What you are asked to do: Copy the lines below verbatim. Begin with the first and end with the line containing "- Pengguna(Traveller) mengganti".

─── Source data ───

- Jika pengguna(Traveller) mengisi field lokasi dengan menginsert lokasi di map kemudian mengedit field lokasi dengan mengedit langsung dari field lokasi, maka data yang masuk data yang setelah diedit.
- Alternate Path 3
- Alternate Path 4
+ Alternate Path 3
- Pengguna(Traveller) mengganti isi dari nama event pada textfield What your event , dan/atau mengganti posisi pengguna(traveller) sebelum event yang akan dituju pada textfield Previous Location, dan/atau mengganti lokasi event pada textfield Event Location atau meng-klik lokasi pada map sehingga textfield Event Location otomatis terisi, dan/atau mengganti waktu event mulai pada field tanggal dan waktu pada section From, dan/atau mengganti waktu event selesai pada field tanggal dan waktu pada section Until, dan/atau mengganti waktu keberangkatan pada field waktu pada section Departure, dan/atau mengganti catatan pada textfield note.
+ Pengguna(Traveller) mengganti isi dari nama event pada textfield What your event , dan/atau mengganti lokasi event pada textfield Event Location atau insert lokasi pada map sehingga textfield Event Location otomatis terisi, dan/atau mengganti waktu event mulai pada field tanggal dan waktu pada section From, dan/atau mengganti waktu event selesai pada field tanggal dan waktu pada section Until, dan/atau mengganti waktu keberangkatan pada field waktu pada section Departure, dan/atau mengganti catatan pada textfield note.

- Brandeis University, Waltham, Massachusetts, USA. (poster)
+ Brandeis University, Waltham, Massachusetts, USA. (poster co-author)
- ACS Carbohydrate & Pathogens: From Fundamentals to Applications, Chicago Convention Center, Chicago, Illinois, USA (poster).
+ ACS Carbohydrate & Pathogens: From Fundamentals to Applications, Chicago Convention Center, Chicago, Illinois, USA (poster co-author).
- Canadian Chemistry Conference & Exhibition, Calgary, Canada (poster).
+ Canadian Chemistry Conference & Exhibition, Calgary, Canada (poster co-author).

───

Answer to the exercise:
- Jika pengguna(Traveller) mengisi field lokasi dengan menginsert lokasi di map kemudian mengedit field lokasi dengan mengedit langsung dari field lokasi, maka data yang masuk data yang setelah diedit.
- Alternate Path 3
- Alternate Path 4
+ Alternate Path 3
- Pengguna(Traveller) mengganti isi dari nama event pada textfield What your event , dan/atau mengganti posisi pengguna(traveller) sebelum event yang akan dituju pada textfield Previous Location, dan/atau mengganti lokasi event pada textfield Event Location atau meng-klik lokasi pada map sehingga textfield Event Location otomatis terisi, dan/atau mengganti waktu event mulai pada field tanggal dan waktu pada section From, dan/atau mengganti waktu event selesai pada field tanggal dan waktu pada section Until, dan/atau mengganti waktu keberangkatan pada field waktu pada section Departure, dan/atau mengganti catatan pada textfield note.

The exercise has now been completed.